Look below for the line that has "[239,472,280,491] 设置 -> (187, 493) none". Set down the lines from there through the line that has "[311,616,337,628] [35,636,128,652] for", exactly as written.

Dataset records:
/---

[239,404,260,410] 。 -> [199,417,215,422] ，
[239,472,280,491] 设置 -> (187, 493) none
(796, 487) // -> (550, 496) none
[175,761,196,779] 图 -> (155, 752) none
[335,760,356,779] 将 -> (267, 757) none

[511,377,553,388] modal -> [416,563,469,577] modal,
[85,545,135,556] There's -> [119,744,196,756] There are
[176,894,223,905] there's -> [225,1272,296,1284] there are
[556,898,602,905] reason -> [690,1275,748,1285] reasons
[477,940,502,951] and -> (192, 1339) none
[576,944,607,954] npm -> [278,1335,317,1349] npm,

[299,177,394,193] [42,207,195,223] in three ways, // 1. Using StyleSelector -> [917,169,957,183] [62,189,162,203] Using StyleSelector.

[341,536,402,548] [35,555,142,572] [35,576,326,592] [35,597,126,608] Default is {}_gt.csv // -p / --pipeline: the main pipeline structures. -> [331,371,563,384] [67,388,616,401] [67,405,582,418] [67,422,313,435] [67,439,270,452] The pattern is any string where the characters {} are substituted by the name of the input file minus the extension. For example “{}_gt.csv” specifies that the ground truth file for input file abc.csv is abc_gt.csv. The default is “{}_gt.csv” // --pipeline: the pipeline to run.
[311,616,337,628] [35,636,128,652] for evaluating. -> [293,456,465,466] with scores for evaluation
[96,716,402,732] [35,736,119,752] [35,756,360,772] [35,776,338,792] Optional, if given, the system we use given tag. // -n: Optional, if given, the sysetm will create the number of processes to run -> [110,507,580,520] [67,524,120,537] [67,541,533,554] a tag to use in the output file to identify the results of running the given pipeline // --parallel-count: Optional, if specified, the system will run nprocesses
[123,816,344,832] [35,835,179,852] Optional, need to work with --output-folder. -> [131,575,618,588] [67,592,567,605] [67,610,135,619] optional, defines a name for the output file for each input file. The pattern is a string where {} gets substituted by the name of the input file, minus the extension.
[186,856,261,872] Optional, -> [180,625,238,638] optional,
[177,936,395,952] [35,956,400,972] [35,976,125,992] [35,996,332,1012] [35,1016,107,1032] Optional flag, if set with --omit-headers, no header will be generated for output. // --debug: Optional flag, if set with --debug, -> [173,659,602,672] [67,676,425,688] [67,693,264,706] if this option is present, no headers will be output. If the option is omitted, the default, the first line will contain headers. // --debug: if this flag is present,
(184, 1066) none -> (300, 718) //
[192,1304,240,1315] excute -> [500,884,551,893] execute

\---

■ **Reply**:
[239,472,280,491] 设置 -> (187, 493) none
(796, 487) // -> (550, 496) none
[175,761,196,779] 图 -> (155, 752) none
[335,760,356,779] 将 -> (267, 757) none

[511,377,553,388] modal -> [416,563,469,577] modal,
[85,545,135,556] There's -> [119,744,196,756] There are
[176,894,223,905] there's -> [225,1272,296,1284] there are
[556,898,602,905] reason -> [690,1275,748,1285] reasons
[477,940,502,951] and -> (192, 1339) none
[576,944,607,954] npm -> [278,1335,317,1349] npm,

[299,177,394,193] [42,207,195,223] in three ways, // 1. Using StyleSelector -> [917,169,957,183] [62,189,162,203] Using StyleSelector.

[341,536,402,548] [35,555,142,572] [35,576,326,592] [35,597,126,608] Default is {}_gt.csv // -p / --pipeline: the main pipeline structures. -> [331,371,563,384] [67,388,616,401] [67,405,582,418] [67,422,313,435] [67,439,270,452] The pattern is any string where the characters {} are substituted by the name of the input file minus the extension. For example “{}_gt.csv” specifies that the ground truth file for input file abc.csv is abc_gt.csv. The default is “{}_gt.csv” // --pipeline: the pipeline to run.
[311,616,337,628] [35,636,128,652] for evaluating. -> [293,456,465,466] with scores for evaluation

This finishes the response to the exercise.